Let's Make A DIY Book Scanner Test Chart

A place to tell us about your work and projects. Self-links encouraged!

Moderator: peterZ

User avatar
reggilbert
Posts: 49
Joined: 28 Sep 2010, 19:57
Number of books owned: 3000
Location: Buffalo, New York

Re: Let's Make A DIY Book Scanner Test Chart

Post by reggilbert »

kasslloyd wrote:Do we want to test functionality of say content selection algorithms like in ST for the Mixed mode?
That sounds complicated enough (and ever-changing, as Tulon seems to be ongoingly addressing such issues in the current dewarping thread in the Scan Tailor forum) to require a separate test page.
kasslloyd wrote:if it's just to test the quality of cameras and resulting books then pictures would be good like those, but also maybe an actual modern color picture over old bw/paintings.. A very dark one where black extends to all the borders and a very light one where white extends to all the borders, to see how it handles the two, imo.
My logic for the predominance of the b&w images (they are four copies of a photo, not a painting, if that matters) was two-fold: 1) b&w images are more common in books, due to the expense of color printing and 2) just my barely educated guess, b&w is better for determining even lighting, because human brains translate colors as lighter/darker in ways not always related to their lightness/darkness, still, as I say, jsut a guess. Thus, for the two reasons, in a choice of the b&w image or a color image spread more predominantly around the test page, I chose the b&w. Btw, a good feature of this particular b&w image is that it goes from near complete white (the shirt collar) to near complete black (the nearby tie). I understand that is a good feature of images being used to test photographic range.

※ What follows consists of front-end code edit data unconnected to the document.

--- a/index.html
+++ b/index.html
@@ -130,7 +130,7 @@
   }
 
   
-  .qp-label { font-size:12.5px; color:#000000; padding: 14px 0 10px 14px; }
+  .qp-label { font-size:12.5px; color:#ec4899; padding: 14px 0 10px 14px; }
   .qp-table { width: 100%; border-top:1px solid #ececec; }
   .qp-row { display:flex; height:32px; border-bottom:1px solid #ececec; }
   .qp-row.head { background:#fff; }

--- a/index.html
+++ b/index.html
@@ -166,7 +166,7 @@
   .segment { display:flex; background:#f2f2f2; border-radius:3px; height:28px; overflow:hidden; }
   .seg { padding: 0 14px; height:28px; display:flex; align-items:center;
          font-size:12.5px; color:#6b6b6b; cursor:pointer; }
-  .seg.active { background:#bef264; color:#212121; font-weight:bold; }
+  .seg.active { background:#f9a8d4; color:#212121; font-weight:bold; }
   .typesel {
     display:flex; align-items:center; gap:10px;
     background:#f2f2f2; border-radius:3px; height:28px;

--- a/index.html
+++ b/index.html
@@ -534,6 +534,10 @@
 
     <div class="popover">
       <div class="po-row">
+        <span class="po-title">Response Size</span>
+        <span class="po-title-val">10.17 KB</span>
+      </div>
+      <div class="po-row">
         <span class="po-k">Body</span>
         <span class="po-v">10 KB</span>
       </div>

A third, more minor, rationale for more b&w than color image on the page square-inch-wise is that color is not as reproducible as b&w. We have settled on the test page *not* needing to be true to some given original, since we a) per Daniel's last post, don't care that much about that to begin with, and 2) want to accommodate people printing the test page on their own, with inevitably varying results quality-wise. But, taking those two criteria as given, I think we still would like a printed test page as common to all of us participating in this electronic community as possible, and my guess is that b&w is more likely to be similarly produced than color will be. Thus a b&w-dominated page will overall be more similar as produced around the country (or world) than otherwise.

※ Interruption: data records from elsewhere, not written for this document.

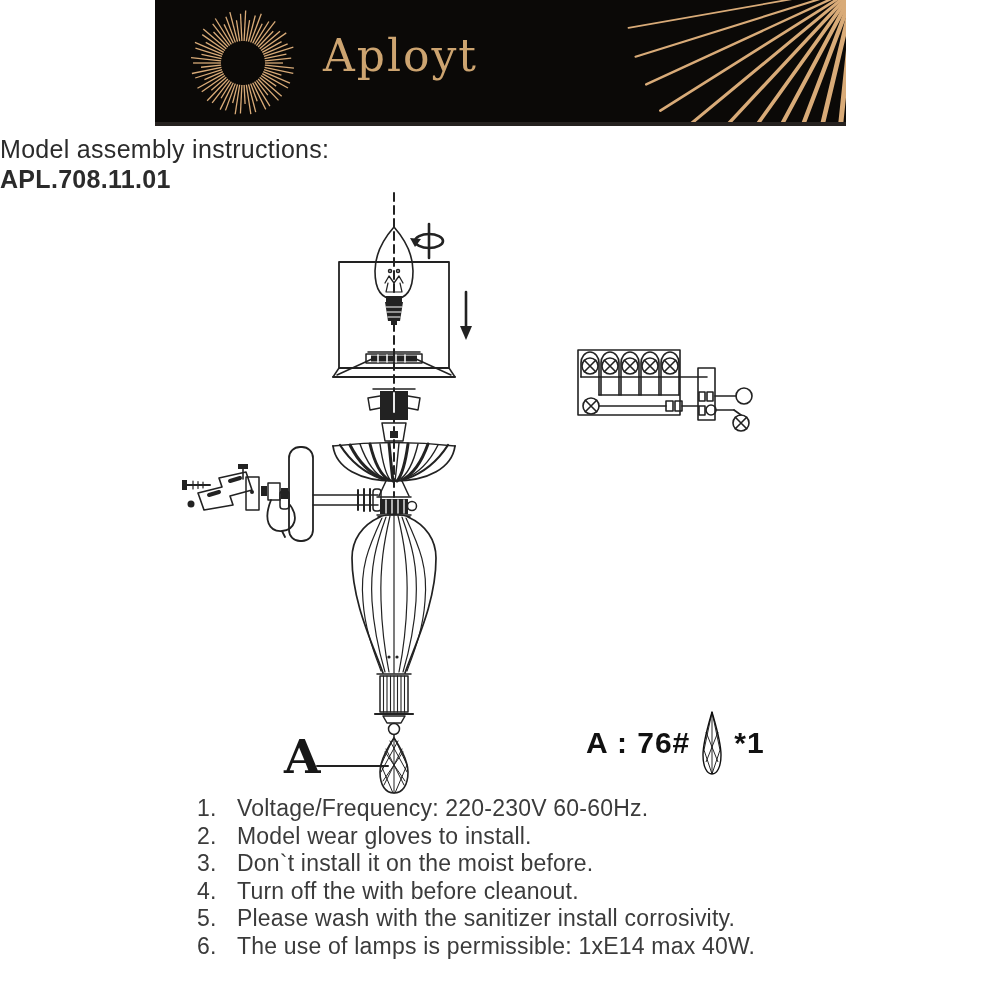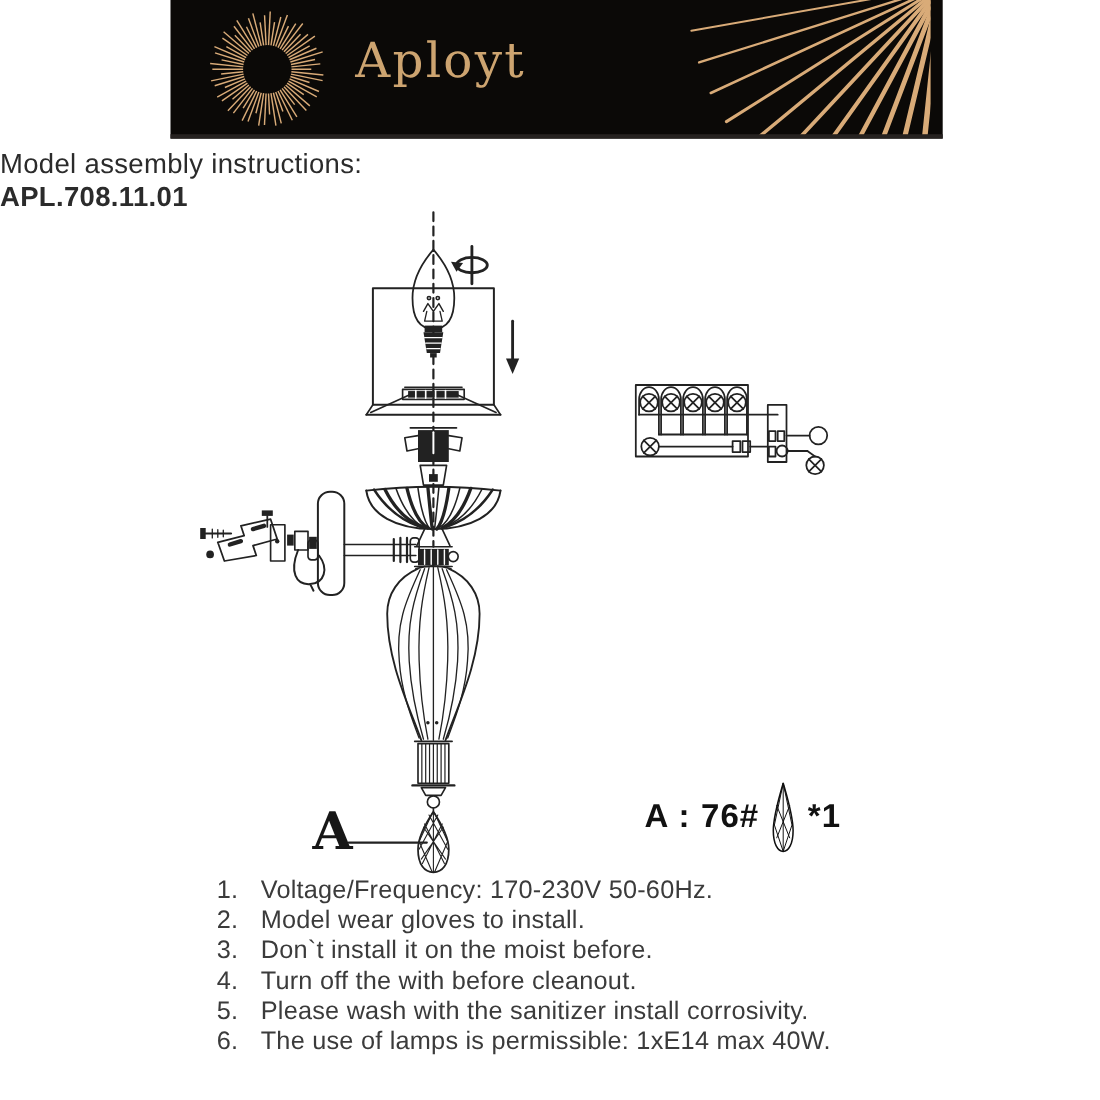--- a/index.html
+++ b/index.html
@@ -7,7 +7,7 @@
         font-family:"Liberation Sans",sans-serif;}
   
   .banner{position:absolute;left:155px;top:0;width:691px;height:122px;background:#0b0907;
-          border-bottom:4px solid #262220;padding-left:11px;}
+          border-bottom:4px solid #262220;}
   .banner svg{position:absolute;left:0;top:0;}
   .wordmark{position:absolute;left:168px;top:30px;font-family:"DejaVu Serif",serif;
             font-size:44px;font-weight:400;color:#cda470;letter-spacing:2px;}

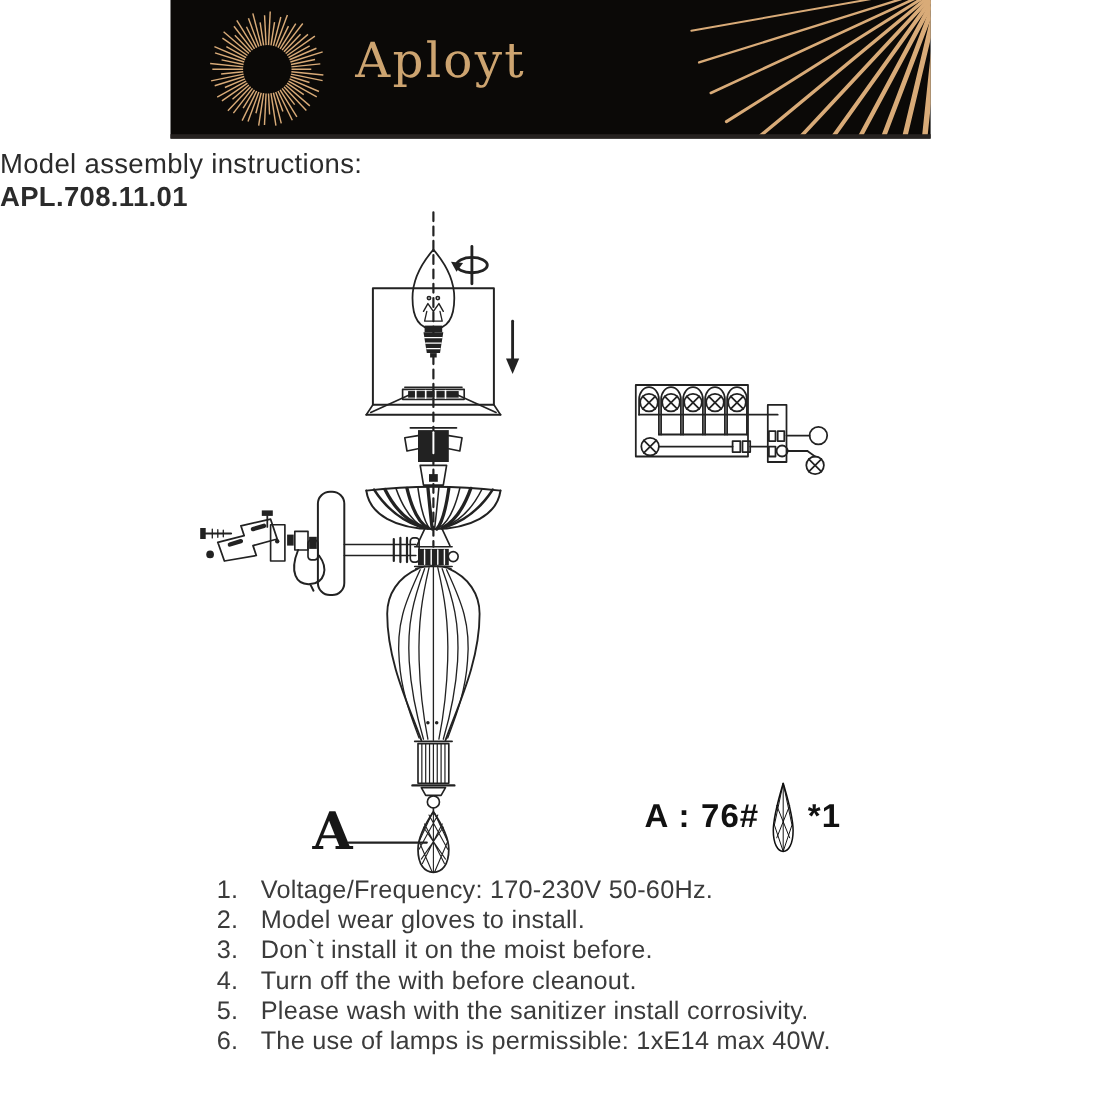--- a/index.html
+++ b/index.html
@@ -315,7 +315,7 @@
   <div class="instructions">
     <div class="inst">
       <span class="num">1.</span>
-      <span class="txt">Voltage/Frequency: 170-230V 50-60Hz.</span>
+      <span class="txt">Voltage/Frequency: 220-230V 60-60Hz.</span>
     </div>
     <div class="inst">
       <span class="num">2.</span>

Whatever we decide on the issue of the predominance of color vs. b&w on the test page, the nature of the images remains an issue. I selected the b&w image on the basis of a vague idea about the needed characteristics of a b&w image for the defined testing purposes (all contributions on that score welcome). But I can't say the same for the color image. I just picked it because it seemed to have lot of different colors. Kasslloyd, can you say more about the benefits of the two kinds of color images you are proposing?
kasslloyd
Posts: 41
Joined: 19 Dec 2010, 21:25

Re: Let's Make A DIY Book Scanner Test Chart

Post by kasslloyd »

I'm more interested in content recognition... which is where my suggestions are based from..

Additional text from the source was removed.